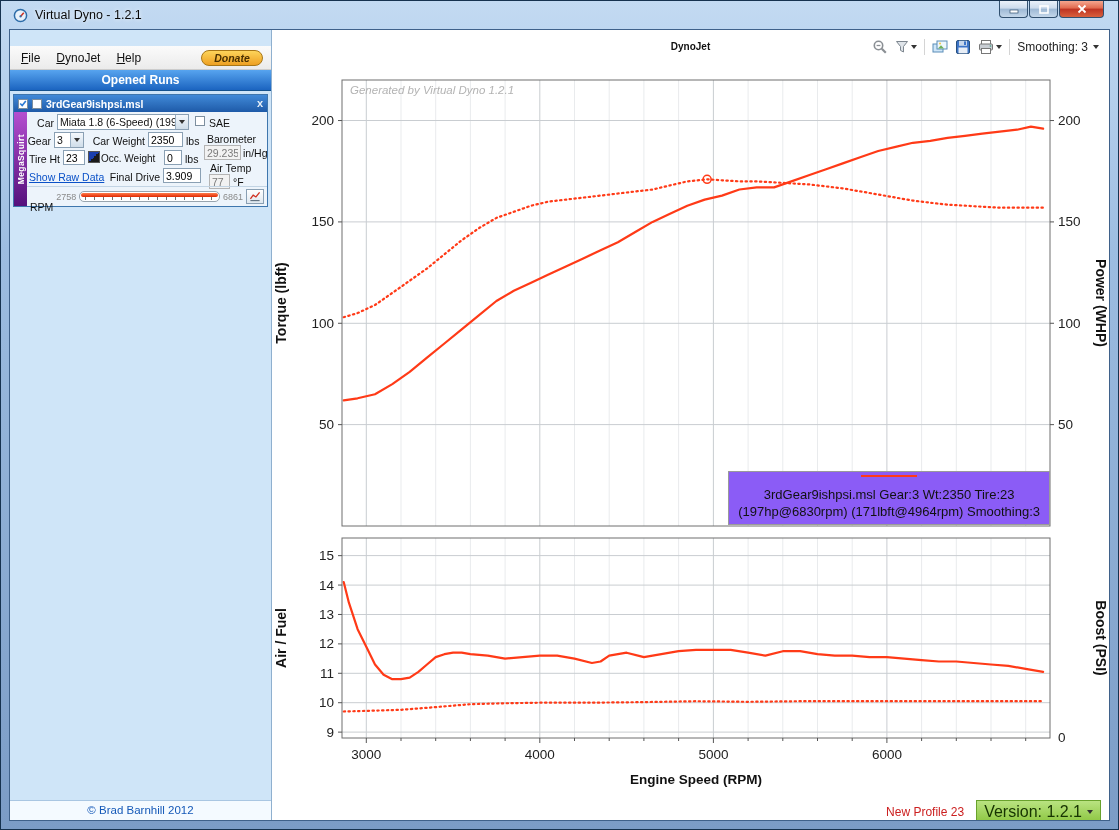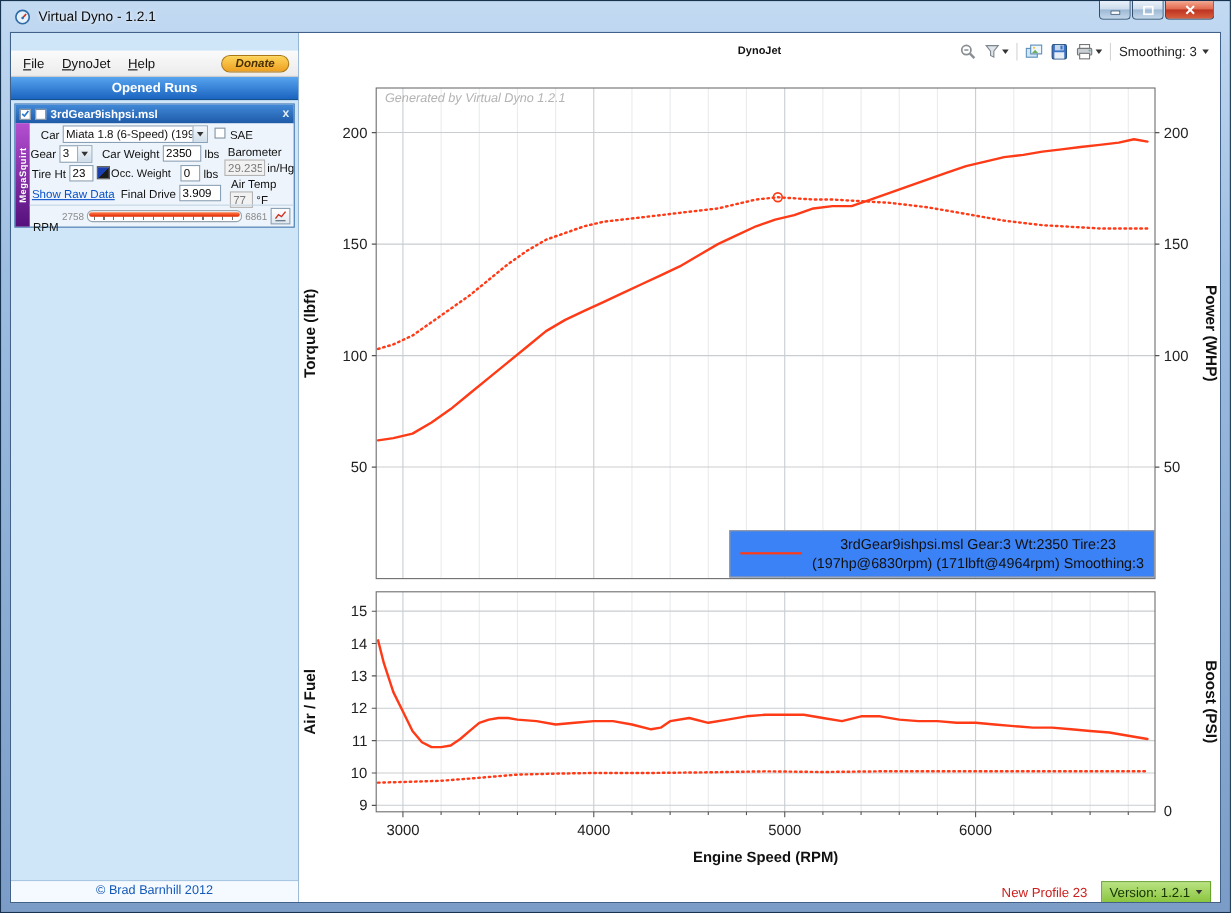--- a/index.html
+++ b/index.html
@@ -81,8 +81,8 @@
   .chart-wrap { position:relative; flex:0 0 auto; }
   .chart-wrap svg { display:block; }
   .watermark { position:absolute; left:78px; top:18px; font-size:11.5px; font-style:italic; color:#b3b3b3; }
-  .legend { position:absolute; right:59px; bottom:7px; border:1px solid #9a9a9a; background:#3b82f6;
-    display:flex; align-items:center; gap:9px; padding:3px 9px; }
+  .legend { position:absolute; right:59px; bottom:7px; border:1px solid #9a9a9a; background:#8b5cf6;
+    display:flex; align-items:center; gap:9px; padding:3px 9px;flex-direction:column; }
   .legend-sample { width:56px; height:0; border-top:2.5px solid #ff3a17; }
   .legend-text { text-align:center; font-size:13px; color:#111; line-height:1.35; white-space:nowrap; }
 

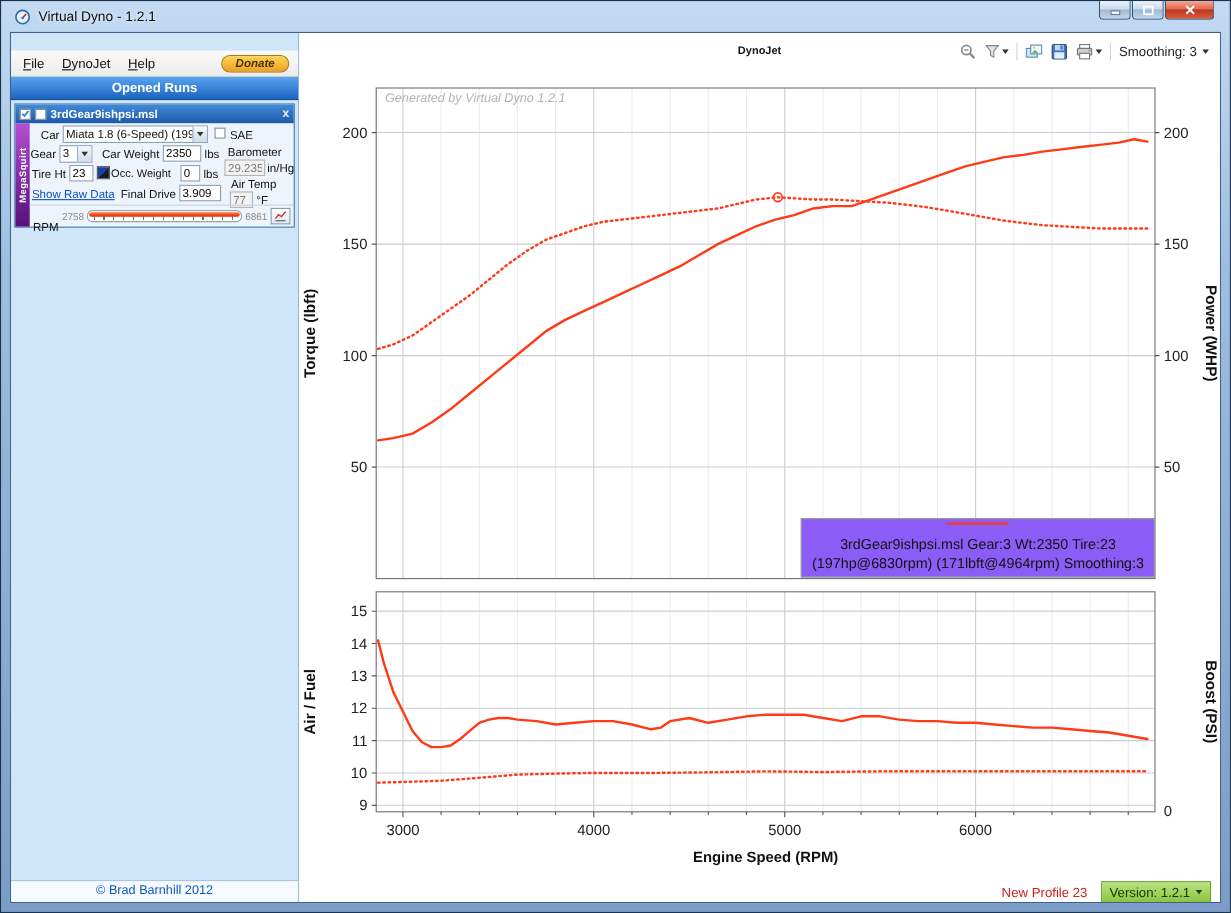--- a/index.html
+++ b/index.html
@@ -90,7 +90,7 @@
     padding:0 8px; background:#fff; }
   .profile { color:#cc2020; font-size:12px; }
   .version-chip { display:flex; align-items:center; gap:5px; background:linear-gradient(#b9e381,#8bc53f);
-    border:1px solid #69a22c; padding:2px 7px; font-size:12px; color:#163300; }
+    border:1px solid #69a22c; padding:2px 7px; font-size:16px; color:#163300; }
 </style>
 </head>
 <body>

== WHAT TO WORK ON ==
With pictures left out, repeat exactly the lines from the line bearing "gap:9px; padding:3px 9px;flex-direction:column;" through the final line of the records above.

== EXERCISE RESPONSE ==
+    display:flex; align-items:center; gap:9px; padding:3px 9px;flex-direction:column; }
   .legend-sample { width:56px; height:0; border-top:2.5px solid #ff3a17; }
   .legend-text { text-align:center; font-size:13px; color:#111; line-height:1.35; white-space:nowrap; }
 

--- a/index.html
+++ b/index.html
@@ -90,7 +90,7 @@
     padding:0 8px; background:#fff; }
   .profile { color:#cc2020; font-size:12px; }
   .version-chip { display:flex; align-items:center; gap:5px; background:linear-gradient(#b9e381,#8bc53f);
-    border:1px solid #69a22c; padding:2px 7px; font-size:12px; color:#163300; }
+    border:1px solid #69a22c; padding:2px 7px; font-size:16px; color:#163300; }
 </style>
 </head>
 <body>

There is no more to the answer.